--- Activity ---
From the records below, please return each line that holds the word "formula".

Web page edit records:
•••••
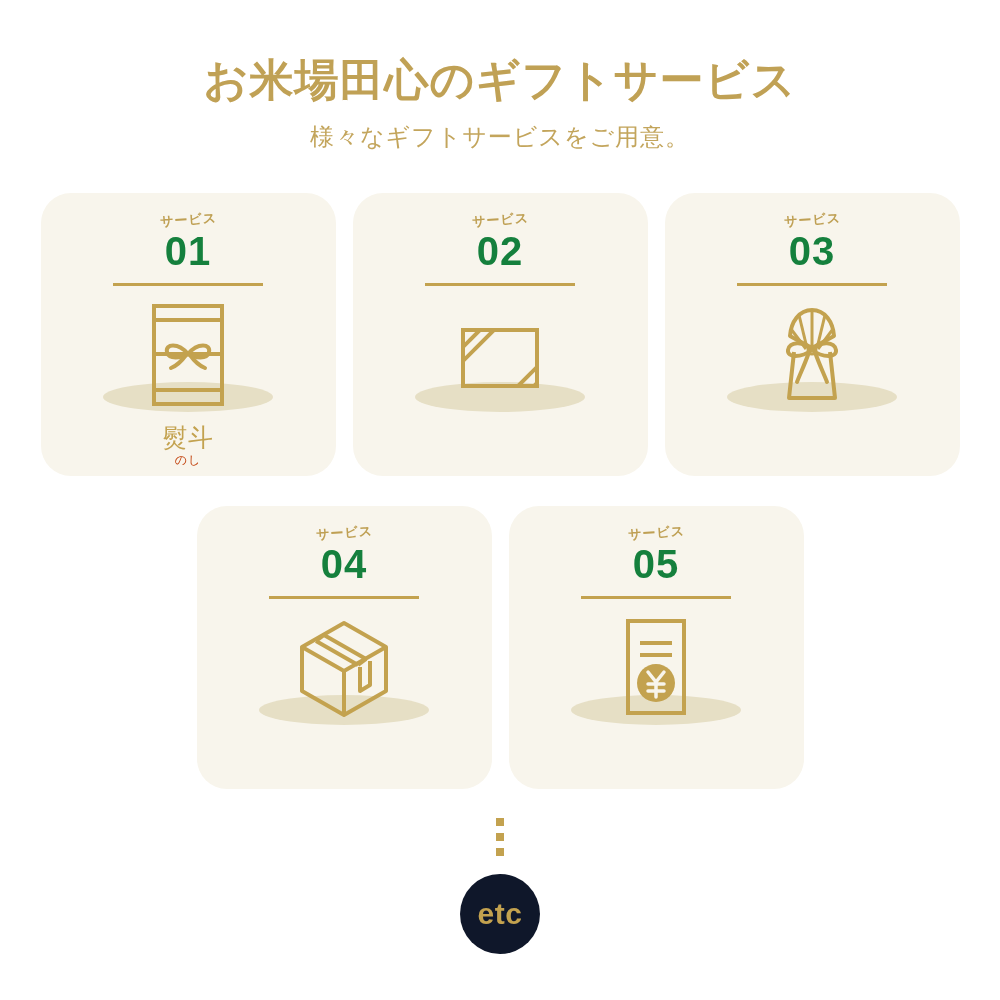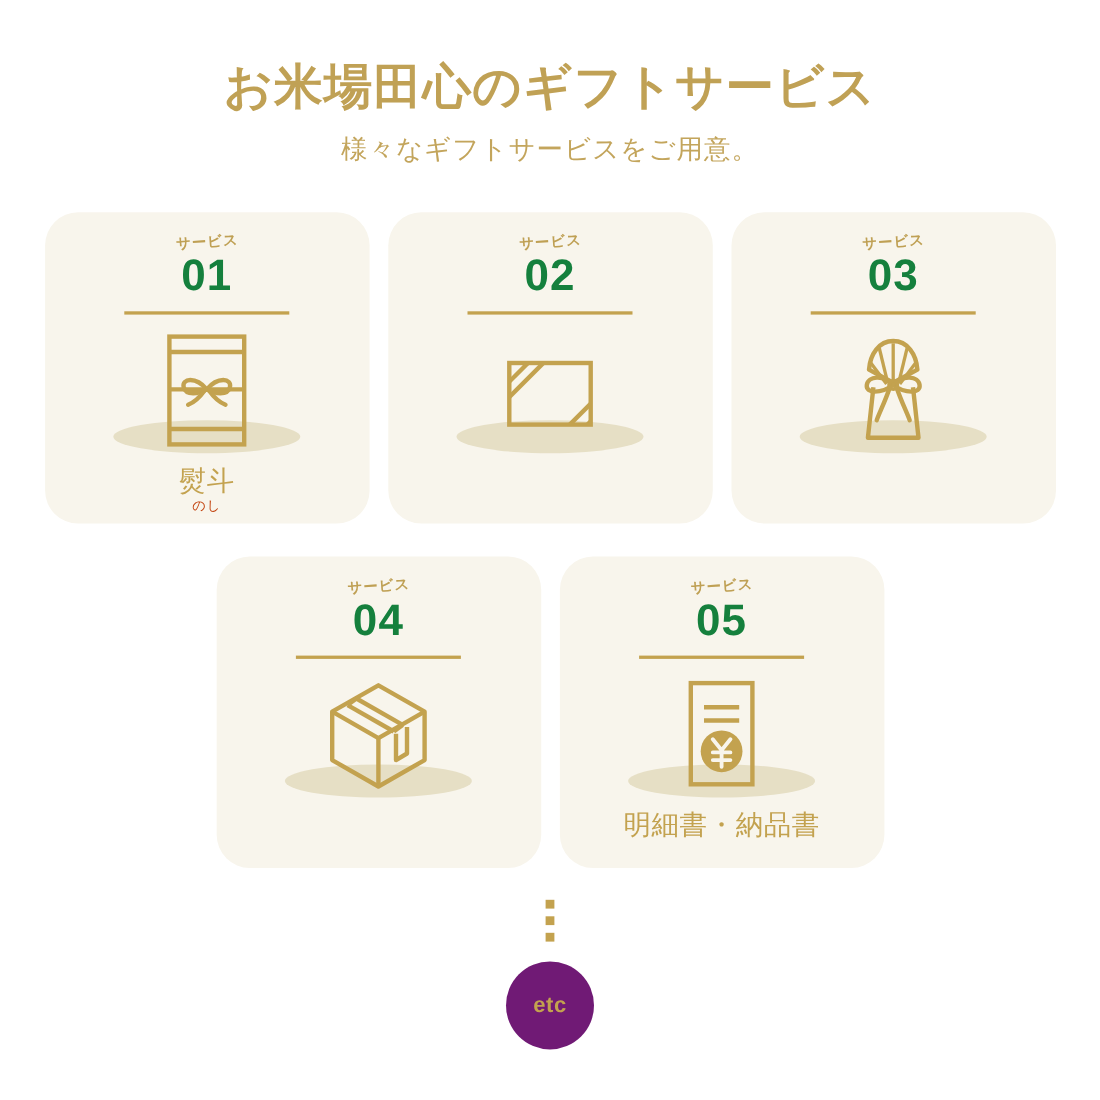--- a/index.html
+++ b/index.html
@@ -160,25 +160,25 @@
   .dot {
     width: 8px;
     height: 8px;
     background: #c3a24f;
   }
   .etc-badge {
     margin-top: 18px;
     width: 80px;
     height: 80px;
     border-radius: 50%;
-    background: #701a75;
+    background: #0f172a;
     display: flex;
     align-items: center;
     justify-content: center;
-    font-size: 20px;
+    font-size: 30px;
     font-weight: bold;
     color: #c3a24f;
     letter-spacing: 0.5px;
   }
 </style>
 </head>
 <body>
 
 <div class="page">
 
@@ -290,23 +290,20 @@
         <div class="icon-area">
           <div class="icon-shadow"></div>
           <svg class="icon-svg" width="84" height="106" viewBox="0 0 84 106">
             <rect x="14" y="6" width="56" height="92" fill="none" stroke="#c3a24f" stroke-width="4"></rect>
             <line x1="26" y1="28" x2="58" y2="28" stroke="#c3a24f" stroke-width="4"></line>
             <line x1="26" y1="40" x2="58" y2="40" stroke="#c3a24f" stroke-width="4"></line>
             <circle cx="42" cy="68" r="19" fill="#c3a24f"></circle>
             <path d="M34 57 L42 67 L50 57 M34 69 L50 69 M34 76 L50 76 M42 67 L42 82" fill="none" stroke="#f8f5ec" stroke-width="3.5" stroke-linecap="round"></path>
           </svg>
         </div>
-        <div class="card-title">
-          <span>明細書・納品書</span>
-        </div>
       </div>
 
     </div>
 
   </div>
 
   <div class="footer">
     <div class="dots">
       <div class="dot"></div>
       <div class="dot"></div>

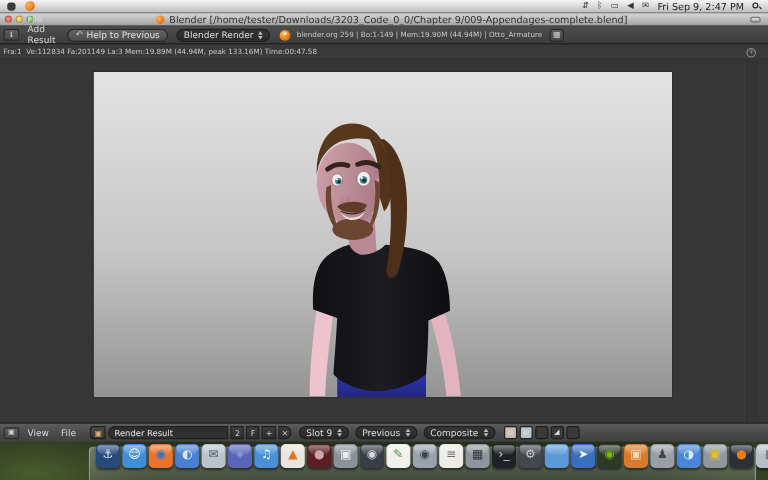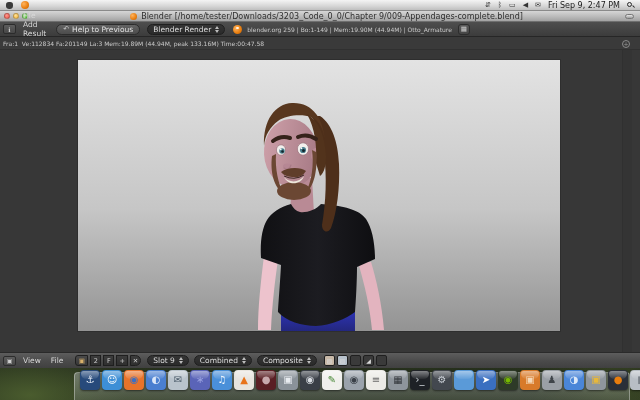--- a/index.html
+++ b/index.html
@@ -287,33 +287,36 @@
     </svg>
   </div>
 
   <div class="bl-footer">
     <div class="editor-type-btn">▣</div>
     <span id="footer-menus" style="display:flex;">
         <span class="menu-item">View</span>
         <span class="menu-item">File</span>
       </span>
     <div class="datablock-ico" style="margin-left:5px;">▣</div>
+    <div class="footer-field">
+      <span>Render Result</span>
+    </div>
     <div class="mini-btn">2</div>
     <div class="mini-btn">F</div>
     <div class="mini-btn">+</div>
     <div class="mini-btn rounded-r">✕</div>
     <div class="dropdown" style="margin-left:4px;">
       <span>Slot 9</span>
       <span class="spin">
           <i class="up"></i>
           <i class="dn"></i>
         </span>
     </div>
     <div class="dropdown" style="margin-left:3px;">
-      <span>Combined</span>
+      <span>Previous</span>
       <span class="spin">
           <i class="up"></i>
           <i class="dn"></i>
         </span>
     </div>
     <div class="dropdown" style="margin-left:3px;">
       <span>Composite</span>
       <span class="spin">
           <i class="up"></i>
           <i class="dn"></i>

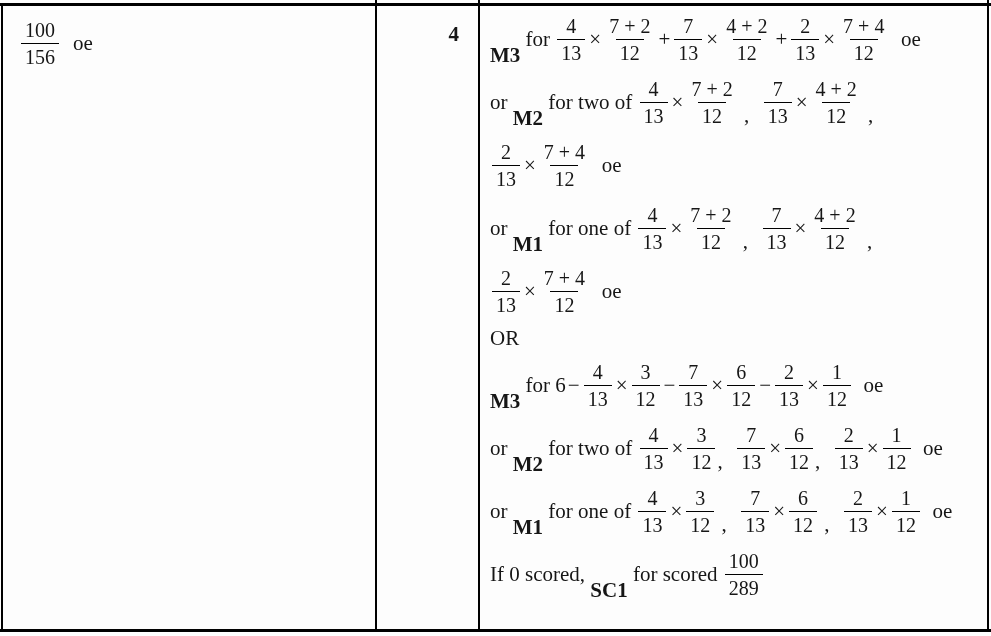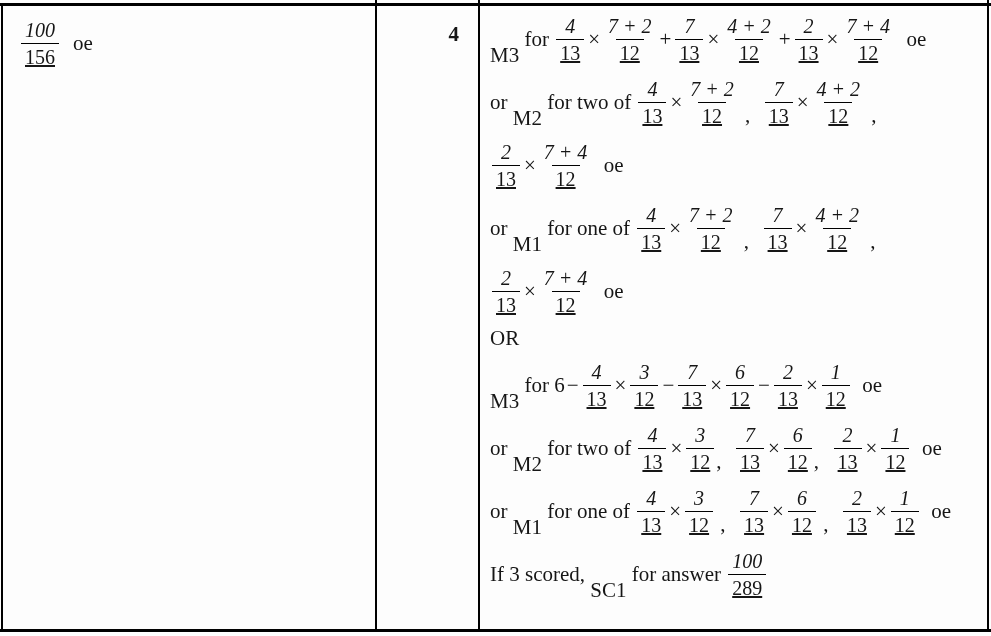--- a/index.html
+++ b/index.html
@@ -43,33 +43,33 @@
     font-size: 21px;
   }
 
   .formula-line {
     display: flex; align-items: center;
     min-height: 63px;
   }
   .formula-line.compact { min-height: 31px; }
 
   .tok { white-space: pre; }
-  .tok.bold { font-weight: normal; margin-top: 32px; }
+  .tok.bold { font-weight: bold; margin-top: 32px; }
   .tok.op { margin: 0 2px; }
   .tok.comma { position: relative; top: 13px; margin-right: 2px; }
 
   .frac {
     display: inline-flex; flex-direction: column; align-items: center;
     vertical-align: middle;
     margin: 0 2px;
     font-size: 20px;
     line-height: 1.2;
   }
-  .frac .num { display: block; padding: 0 4px 1px 4px; text-align: center; font-style: italic; }
-  .frac .den { display: block; border-top: 1.6px solid #000; padding: 1px 4px 0 4px; text-align: center; text-decoration: underline; }
+  .frac .num { display: block; padding: 0 4px 1px 4px; text-align: center; }
+  .frac .den { display: block; border-top: 1.6px solid #000; padding: 1px 4px 0 4px; text-align: center; }
 </style>
 </head>
 <body>
 
 <div class="page">
 
   <div class="rule rule-top"></div>
   <div class="rule rule-bottom"></div>
   <div class="rule rule-left"></div>
   <div class="rule rule-right"></div>
@@ -298,23 +298,23 @@
             <span class="den">13</span>
           </span>
           <span class="tok op">×</span>
           <span class="frac">
             <span class="num">1</span>
             <span class="den">12</span>
           </span>
           <span class="tok">  oe</span>
         </div>
         <div class="formula-line">
-          <span class="tok">If 3 scored, </span>
+          <span class="tok">If 0 scored, </span>
           <span class="tok bold">SC1</span>
-          <span class="tok"> for answer </span>
+          <span class="tok"> for scored </span>
           <span class="frac">
             <span class="num">100</span>
             <span class="den">289</span>
           </span>
         </div>
       </div>
   </div>
 
 </div>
•••••
--- Result of the task ---
   .formula-line {
   .formula-line.compact { min-height: 31px; }
         <div class="formula-line">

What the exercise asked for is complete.